3D Cubic Infinite Cellular Automata Challenge

Question

I'm working on a challenge involving a 3D (cubic) infinite cellular automata defined as:

• Initial State: We start with 8 cells positioned at the vertices of a cube and each cell is in one of 4 states {0: pink, 1: red, 2: green, 3: blue}.

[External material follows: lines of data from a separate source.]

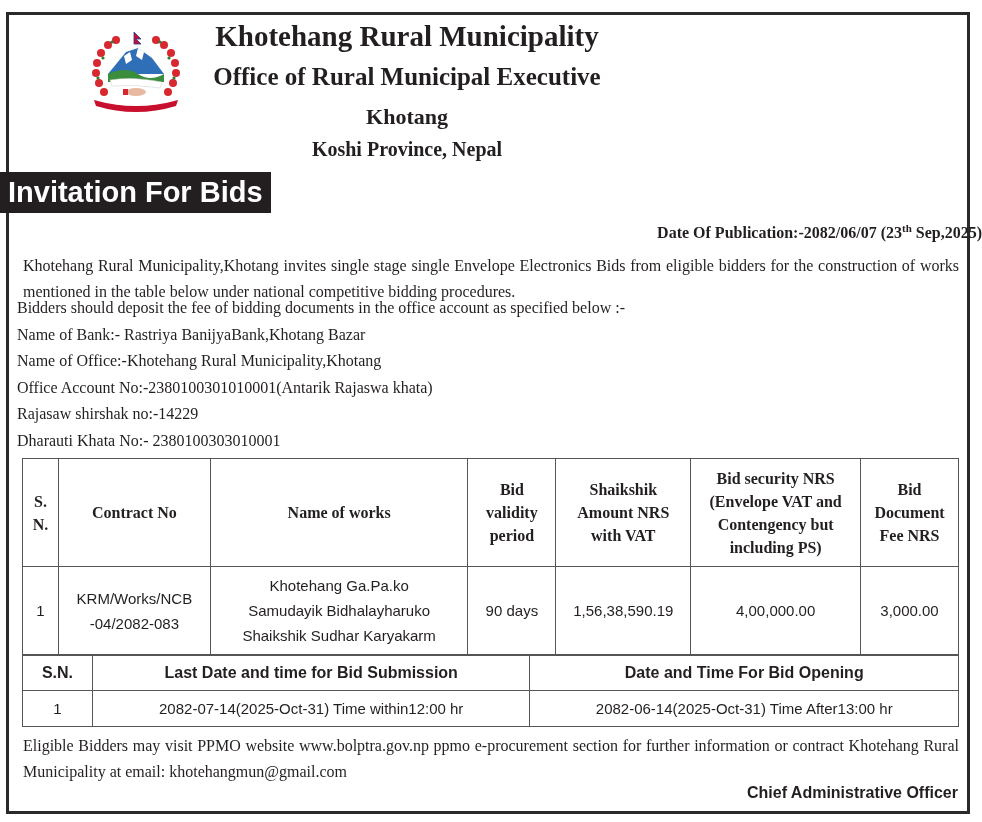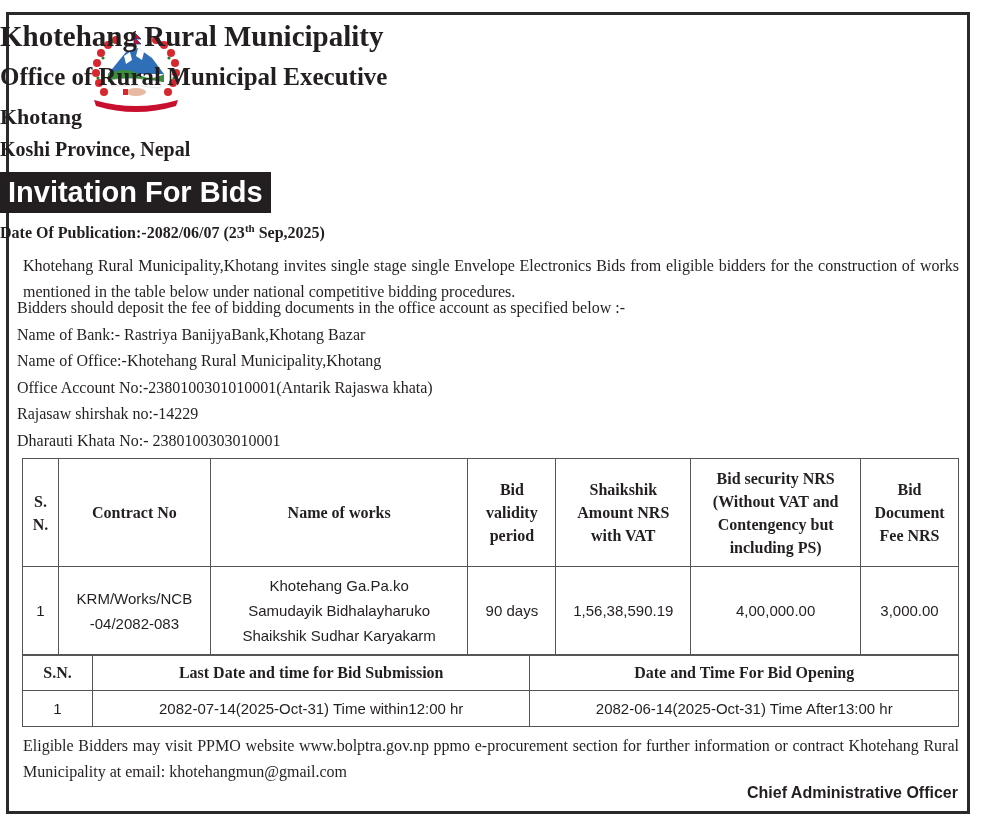"Khotehang Rural Municipality" .hdr { left: 0 -> 12px; text-align: none -> center }
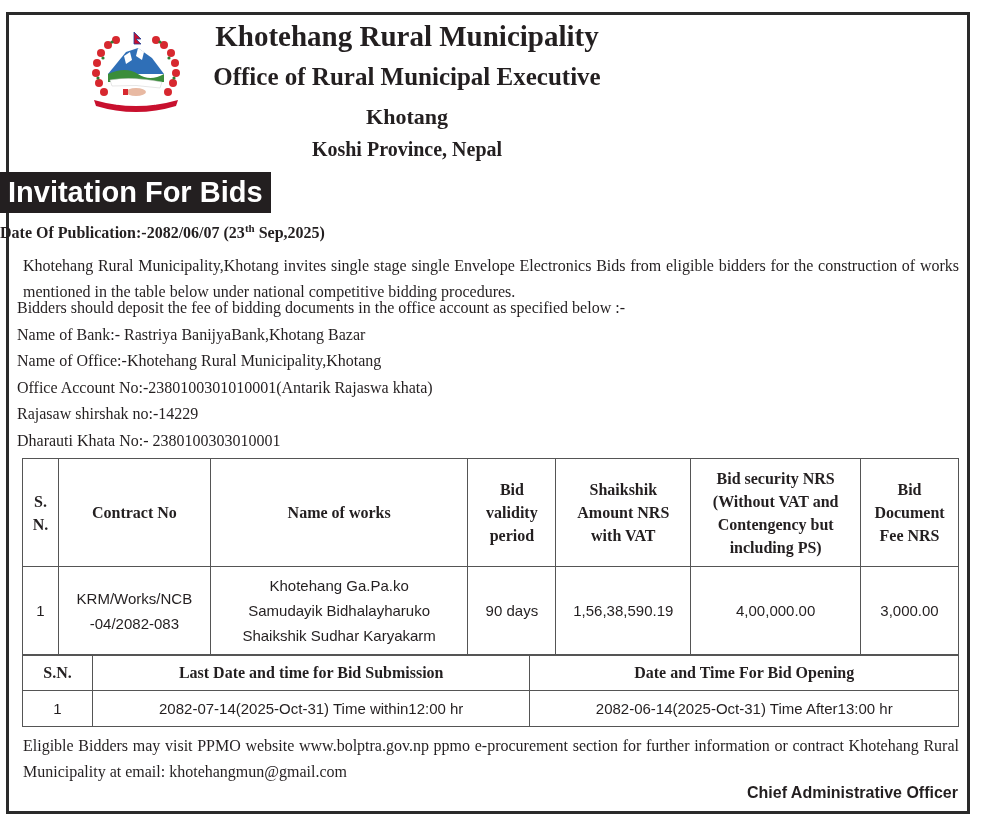"Date Of Publication:-2082/06/07 (23th" .pubdate { text-align: left -> right }
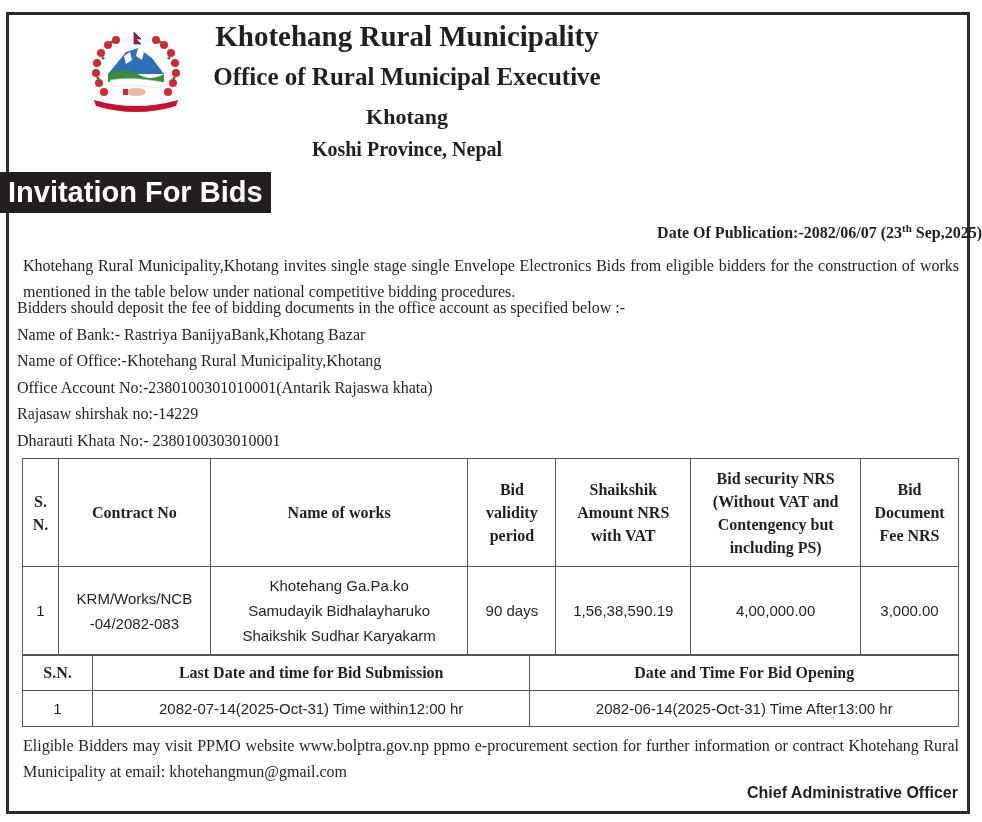"(Without VAT and" span { text: Without -> Envelope }
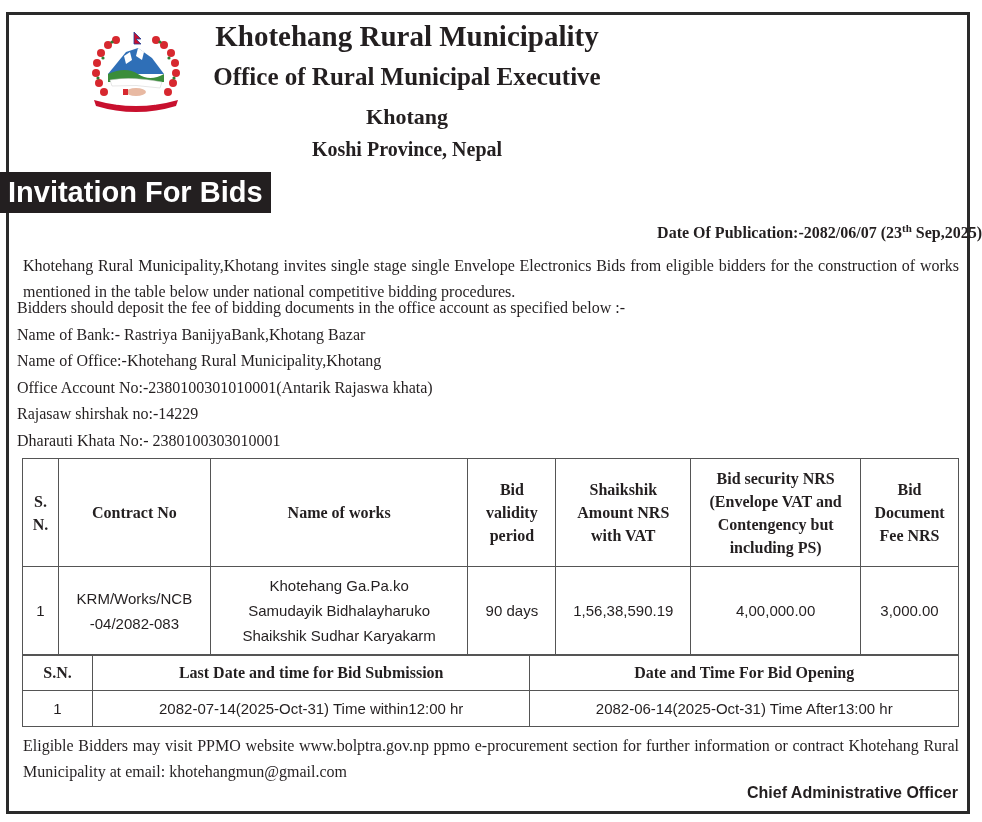"S.N." .t2 th { font-family: Liberation Serif, serif -> Liberation Sans, sans-serif }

• Growth: At each step, the cube expands by inserting new cells between each pair of existing cells. The new cell's state is determined by the sum of the states of its closest neighbors modulo 4. Note that depending on its position, a new cell has 2,4 or 8 closest neighbors (it is the 3D Moore neighborhood).

To illustrate this, here are illustration of the first steps:

Initial state

Step 1

The central node for example will be Green because it has 8 neighbours, the sum of their type is 2 (Green) + 1 (Red) + 1 (Red) + 0 (Pink) + 2 (Green) + 0 (Pink) + 3 (Blue) + 1 (Red) = 10 % 4 = 2 (Green)

Step 2

We are interested in tracking the evolution of the number of cell of each states [0, 1, 2, 3]. Here are the counts for the first steps:

• Initial: 2, 3, 2, 1
• Step 1: 6, 10, 7, 4
• Step 2: 30, 36, 31, 28
• Step 3: 196, 192, 155, 186
• Step 4: 1'162, 1'276, 1'207, 1'268

Our goal is to determine the count of each cell state at step 19. Given the exponential growth, brute force is not feasible. I was told it is possible to solve it in less than a second. Does anyone have any ideas on how to solve this problem?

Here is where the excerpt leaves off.